#### TASK
The response should contain every record, reproduced exactly.

(Edit difference data)
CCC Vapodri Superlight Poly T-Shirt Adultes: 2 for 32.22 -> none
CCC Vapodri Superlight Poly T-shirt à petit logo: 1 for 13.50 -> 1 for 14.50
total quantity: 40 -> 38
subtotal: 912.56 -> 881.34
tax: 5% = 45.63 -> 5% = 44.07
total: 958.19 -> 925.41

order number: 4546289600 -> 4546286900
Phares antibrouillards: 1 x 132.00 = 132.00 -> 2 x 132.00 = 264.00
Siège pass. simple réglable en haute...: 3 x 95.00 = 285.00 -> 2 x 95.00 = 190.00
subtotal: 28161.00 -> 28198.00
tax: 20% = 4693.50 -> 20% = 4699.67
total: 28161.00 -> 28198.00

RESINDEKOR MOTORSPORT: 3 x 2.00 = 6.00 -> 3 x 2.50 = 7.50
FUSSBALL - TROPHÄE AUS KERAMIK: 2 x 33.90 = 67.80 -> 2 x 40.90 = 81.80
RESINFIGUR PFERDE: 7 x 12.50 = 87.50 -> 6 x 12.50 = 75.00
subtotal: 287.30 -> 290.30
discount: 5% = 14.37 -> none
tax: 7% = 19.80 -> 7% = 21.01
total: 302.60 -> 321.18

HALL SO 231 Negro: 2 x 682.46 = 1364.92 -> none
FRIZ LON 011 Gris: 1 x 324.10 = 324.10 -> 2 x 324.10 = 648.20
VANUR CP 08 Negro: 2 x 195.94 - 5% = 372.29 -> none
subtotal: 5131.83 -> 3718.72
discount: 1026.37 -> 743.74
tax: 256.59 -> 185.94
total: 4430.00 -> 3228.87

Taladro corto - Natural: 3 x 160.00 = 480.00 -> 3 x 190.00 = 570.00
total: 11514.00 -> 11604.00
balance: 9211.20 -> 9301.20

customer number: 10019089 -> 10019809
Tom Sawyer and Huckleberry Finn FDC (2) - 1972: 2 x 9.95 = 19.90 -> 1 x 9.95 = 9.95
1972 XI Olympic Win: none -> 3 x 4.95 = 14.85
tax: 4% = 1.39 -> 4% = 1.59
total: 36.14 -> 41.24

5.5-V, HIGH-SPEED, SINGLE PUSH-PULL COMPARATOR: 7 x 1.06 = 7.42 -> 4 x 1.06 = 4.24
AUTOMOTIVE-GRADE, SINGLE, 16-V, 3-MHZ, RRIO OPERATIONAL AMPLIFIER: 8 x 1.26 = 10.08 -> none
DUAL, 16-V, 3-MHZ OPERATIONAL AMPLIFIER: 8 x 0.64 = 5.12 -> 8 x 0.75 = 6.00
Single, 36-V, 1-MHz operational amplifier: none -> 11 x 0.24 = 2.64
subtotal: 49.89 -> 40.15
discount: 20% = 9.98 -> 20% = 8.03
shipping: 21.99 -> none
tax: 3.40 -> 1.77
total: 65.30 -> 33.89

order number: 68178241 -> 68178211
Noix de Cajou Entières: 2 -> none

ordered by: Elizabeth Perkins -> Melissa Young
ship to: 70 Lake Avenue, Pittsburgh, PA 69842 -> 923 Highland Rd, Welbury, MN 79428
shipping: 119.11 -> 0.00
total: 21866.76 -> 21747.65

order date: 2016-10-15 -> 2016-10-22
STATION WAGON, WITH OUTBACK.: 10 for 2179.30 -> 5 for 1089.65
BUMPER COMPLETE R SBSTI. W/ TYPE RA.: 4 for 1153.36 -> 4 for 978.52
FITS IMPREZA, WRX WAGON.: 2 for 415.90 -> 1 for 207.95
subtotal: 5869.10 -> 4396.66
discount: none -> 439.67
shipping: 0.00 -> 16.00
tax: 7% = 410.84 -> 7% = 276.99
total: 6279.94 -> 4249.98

#### YOUR RESPONSE
CCC Vapodri Superlight Poly T-Shirt Adultes: 2 for 32.22 -> none
CCC Vapodri Superlight Poly T-shirt à petit logo: 1 for 13.50 -> 1 for 14.50
total quantity: 40 -> 38
subtotal: 912.56 -> 881.34
tax: 5% = 45.63 -> 5% = 44.07
total: 958.19 -> 925.41

order number: 4546289600 -> 4546286900
Phares antibrouillards: 1 x 132.00 = 132.00 -> 2 x 132.00 = 264.00
Siège pass. simple réglable en haute...: 3 x 95.00 = 285.00 -> 2 x 95.00 = 190.00
subtotal: 28161.00 -> 28198.00
tax: 20% = 4693.50 -> 20% = 4699.67
total: 28161.00 -> 28198.00

RESINDEKOR MOTORSPORT: 3 x 2.00 = 6.00 -> 3 x 2.50 = 7.50
FUSSBALL - TROPHÄE AUS KERAMIK: 2 x 33.90 = 67.80 -> 2 x 40.90 = 81.80
RESINFIGUR PFERDE: 7 x 12.50 = 87.50 -> 6 x 12.50 = 75.00
subtotal: 287.30 -> 290.30
discount: 5% = 14.37 -> none
tax: 7% = 19.80 -> 7% = 21.01
total: 302.60 -> 321.18

HALL SO 231 Negro: 2 x 682.46 = 1364.92 -> none
FRIZ LON 011 Gris: 1 x 324.10 = 324.10 -> 2 x 324.10 = 648.20
VANUR CP 08 Negro: 2 x 195.94 - 5% = 372.29 -> none
subtotal: 5131.83 -> 3718.72
discount: 1026.37 -> 743.74
tax: 256.59 -> 185.94
total: 4430.00 -> 3228.87

Taladro corto - Natural: 3 x 160.00 = 480.00 -> 3 x 190.00 = 570.00
total: 11514.00 -> 11604.00
balance: 9211.20 -> 9301.20

customer number: 10019089 -> 10019809
Tom Sawyer and Huckleberry Finn FDC (2) - 1972: 2 x 9.95 = 19.90 -> 1 x 9.95 = 9.95
1972 XI Olympic Win: none -> 3 x 4.95 = 14.85
tax: 4% = 1.39 -> 4% = 1.59
total: 36.14 -> 41.24

5.5-V, HIGH-SPEED, SINGLE PUSH-PULL COMPARATOR: 7 x 1.06 = 7.42 -> 4 x 1.06 = 4.24
AUTOMOTIVE-GRADE, SINGLE, 16-V, 3-MHZ, RRIO OPERATIONAL AMPLIFIER: 8 x 1.26 = 10.08 -> none
DUAL, 16-V, 3-MHZ OPERATIONAL AMPLIFIER: 8 x 0.64 = 5.12 -> 8 x 0.75 = 6.00
Single, 36-V, 1-MHz operational amplifier: none -> 11 x 0.24 = 2.64
subtotal: 49.89 -> 40.15
discount: 20% = 9.98 -> 20% = 8.03
shipping: 21.99 -> none
tax: 3.40 -> 1.77
total: 65.30 -> 33.89

order number: 68178241 -> 68178211
Noix de Cajou Entières: 2 -> none

ordered by: Elizabeth Perkins -> Melissa Young
ship to: 70 Lake Avenue, Pittsburgh, PA 69842 -> 923 Highland Rd, Welbury, MN 79428
shipping: 119.11 -> 0.00
total: 21866.76 -> 21747.65

order date: 2016-10-15 -> 2016-10-22
STATION WAGON, WITH OUTBACK.: 10 for 2179.30 -> 5 for 1089.65
BUMPER COMPLETE R SBSTI. W/ TYPE RA.: 4 for 1153.36 -> 4 for 978.52
FITS IMPREZA, WRX WAGON.: 2 for 415.90 -> 1 for 207.95
subtotal: 5869.10 -> 4396.66
discount: none -> 439.67
shipping: 0.00 -> 16.00
tax: 7% = 410.84 -> 7% = 276.99
total: 6279.94 -> 4249.98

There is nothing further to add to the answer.